Formuła Internetu wpłynęła na to znacznie – w łatwy i wygodny sposób możemy określić swoje pole zainteresowań, dopasować się do jakiejś grupy, powiedzieć innym o swoich poglądach. Internet stał się dla nas codziennością, jest w stanie zaspokoić wiele potrzeb – kontaktu z innymi, dostępu do informacji, ekspresji.
W warunkach pandemii, w Polsce zdalnie strajkowały kobiety przeciwne zaostrzeniu ustawy antyaborcyjnej. Takie formy sprzeciwu były stosowane w różnych krajach. – Aktywność społeczna bez wątpienia przenosi się do Internetu i to wynika ze zmian kulturowych. Pandemia koronawirusa z pewnością ten proces przyspieszyła. To teraźniejszość, nie przyszłość. Okazało się, że media społecznościowe uzupełniają – a w przypadku zamknięcia nas w domach – zastępują formy aktywizmu, stając się jedyną możliwością wyrażania siebie – komentuje dr Głowacki.
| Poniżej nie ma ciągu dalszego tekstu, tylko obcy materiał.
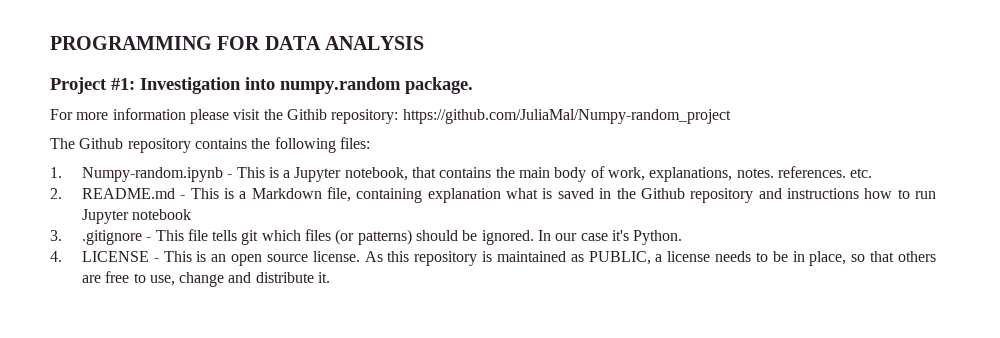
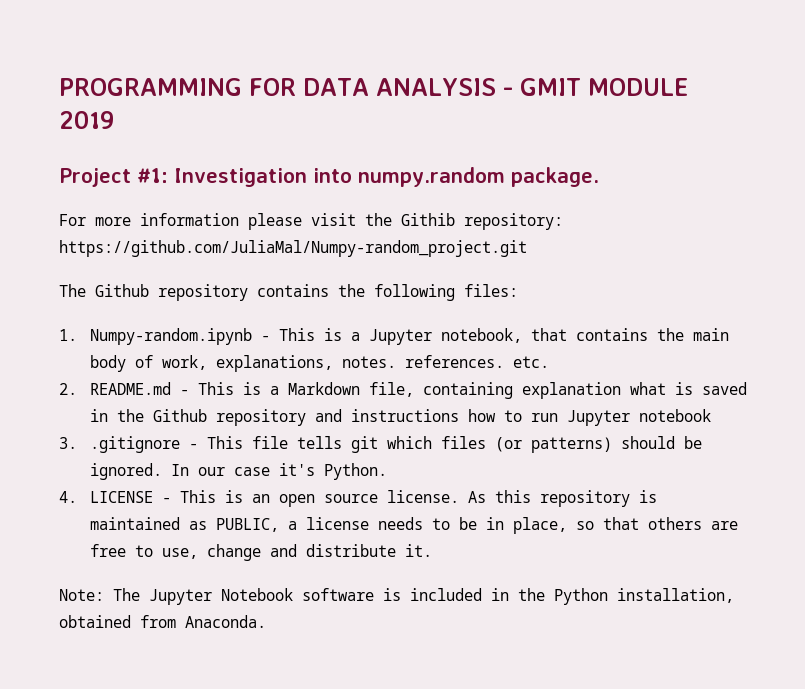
- PROGRAMMING FOR DATA ANALYSIS
+ PROGRAMMING FOR DATA ANALYSIS - GMIT MODULE 2019
- For more information please visit the Githib repository: https://github.com/JuliaMal/Numpy-random_project
+ For more information please visit the Githib repository: https://github.com/JuliaMal/Numpy-random_project.git
+ Note: The Jupyter Notebook software is included in the Python installation, obtained from Anaconda.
Specjalista podkreśla, iż warto przeprowadzić pewnego rodzaju klasyfikację, która odróżni aktywizm rzeczywisty od wirtualnego. Ten drugi niesie za sobą pewne ryzyko. – Na pewno w wielu przypadkach ta deklaracja nie przekłada się na rzeczywiste zaangażowanie – mówi dr Głowacki. Udział w takich akcjach może bowiem wynikać po prostu z mody, czy trendów. Ekspert zaznacza przy tym, iż aktywizm społeczny może nie polegać wyłącznie na działaniu, ale zwyczajnie na manifestacji swoich poglądów, przekonań, pokazania przynależności do pewnych grup, społeczności.
W sytuacji, gdy aktywizm społeczny w sieci stał się tak powszechny, pewne jest, iż nie można go już zignorować. – Politycy, przedsiębiorcy, czy media, chcące mieć wpływa na różne grupy, powinni wziąć ten głos pod uwagę, potraktować go poważnie. Sukces jest oczywiście warunkowany formą protestu. Wydarzenia na Facebooku, czy petycja online, mają możliwość wywierania realnego wpływu na oczywistość – komentuje medioznawca.